Entre el primer y el quinto año de vida ocurre lo que especialistas llaman un segundo brote de crecimiento. Aunque a simple vista parece que el ritmo se desacelera, el cuerpo del pequeño está trabajando intensamente: puede duplicar nuevamente su peso y aumentar su estatura hasta en un 50%. En esta etapa el objetivo biológico es claro: construir masa muscular mientras se ajusta progresivamente el porcentaje de grasa corporal.
Sin embargo, aquí aparece uno de los mitos más extendidos: “más proteína equivale a más músculo”. De acuerdo con la experta en nutrición Verónica Copka, de NIDO, en la infancia temprana ocurre lo contrario.
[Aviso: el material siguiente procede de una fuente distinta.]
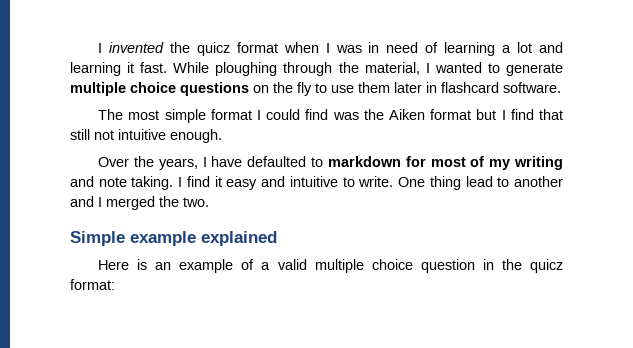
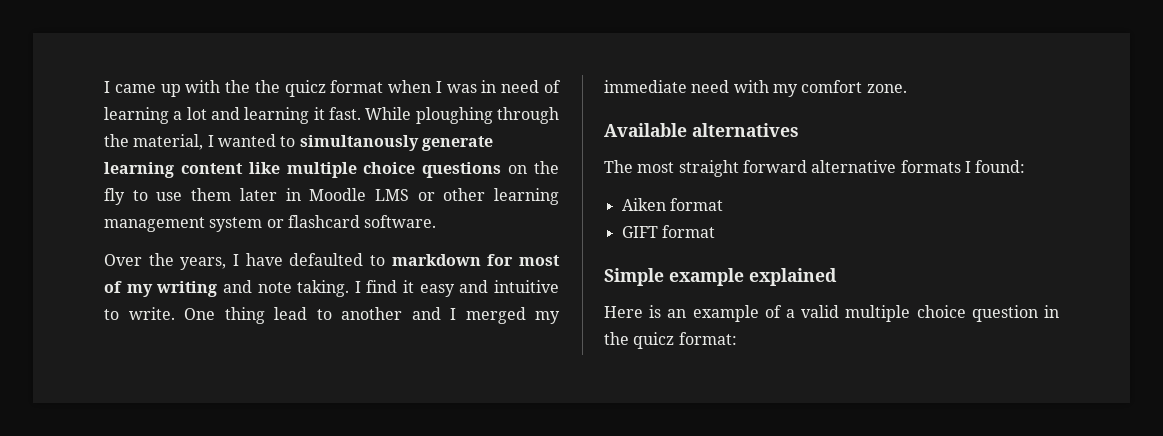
[98,42,165,53] I invented -> [104,80,251,97] I came up with the
[505,63,563,76] generate -> [299,135,493,151] [104,162,280,178] simultanously generate learning content like
[441,82,561,93] [98,109,564,123] [70,129,222,143] flashcard software. // The most simple format I could find was the Aiken format but I find that still not intuitive enough. -> [309,188,559,205] [104,215,437,232] Moodle LMS or other learning management system or flashcard software.
[159,196,209,207] the two. -> [535,311,560,324] [604,80,907,97] [604,123,799,137] [604,160,1026,177] [621,198,723,211] [621,225,715,238] my immediate need with my comfort zone. // Available alternatives // The most straight forward alternative formats I found: // Aiken format // GIFT format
Un exceso de proteína no se convierte en músculo; puede metabolizarse como grasa corporal y, además, generar una carga innecesaria en los riñones y en la microbiota intestinal, un factor clave en la salud futura.
Las cifras ayudan a dimensionarlo. Según la Organización Mundial de la Salud (OMS), un niño de dos años con un peso promedio entre 11 y 14 kilos requiere aproximadamente 14 gramos de proteína al día. Si consume dos vasos de leche de vaca convencional (alrededor de 8 gramos por porción), prácticamente alcanza o incluso supera ese requerimiento antes de considerar alimentos como carne, huevo o leguminosas. El margen para equilibrar la dieta se reduce a cero.
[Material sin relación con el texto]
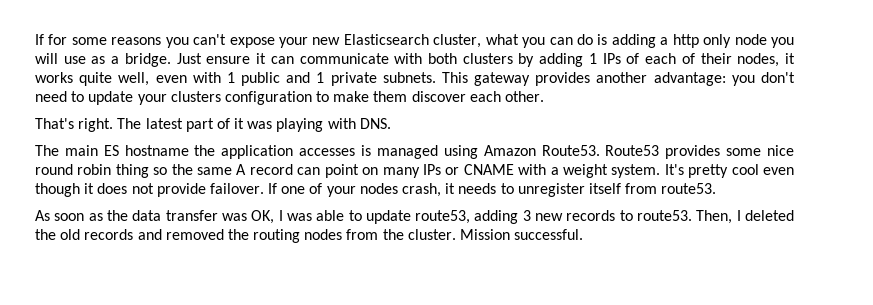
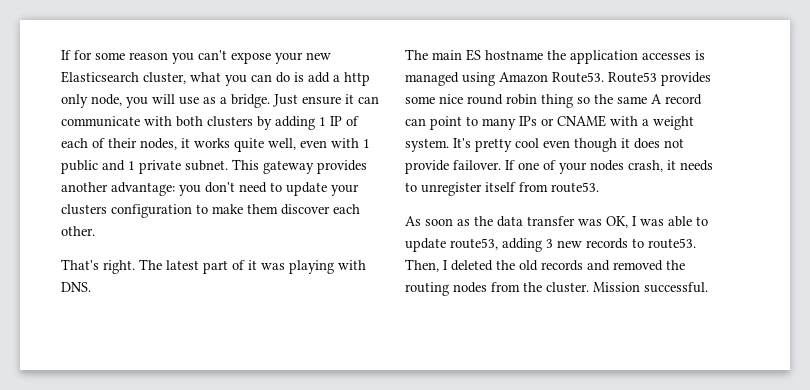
[111,37,162,45] reasons -> [129,52,168,60] reason
[611,34,656,48] adding -> [308,72,330,83] add
[734,34,767,45] node -> [91,94,122,106] node,
[602,53,621,64] IPs -> [330,116,342,126] IP
[382,72,436,83] subnets. -> [185,160,228,171] subnet.
[362,167,379,175] on -> [466,116,478,126] to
Aquí es donde la nutrición especializada cobra relevancia. Productos diseñados específicamente para esta etapa, como NIDO Kinder 1+ y su versión deslactosada, ofrecen entre 4 y 5 gramos de proteína por porción, permitiendo complementar la alimentación sin exceder los límites recomendados. Además, integran más de un billón de probióticos por vaso, enfocados en apoyar la salud digestiva y las defensas naturales, y cumplen con normativas estrictas al no contener azúcares añadidos, ayudando a prevenir preferencias tempranas por sabores excesivamente dulces.
Convertirse en padres también implica aprender a leer etiquetas y comprender que el desarrollo infantil no es una carrera de velocidad, sino de resistencia. Integrarlos a la mesa familiar no significa replicar la dieta adulta, sino adaptar el entorno alimentario a sus necesidades reales.
Porque crecer sano no depende de “comer más”, sino de comer lo correcto en el momento adecuado. Y en esa diferencia sutil pero decisiva se construye el futuro metabólico y físico de cada niño.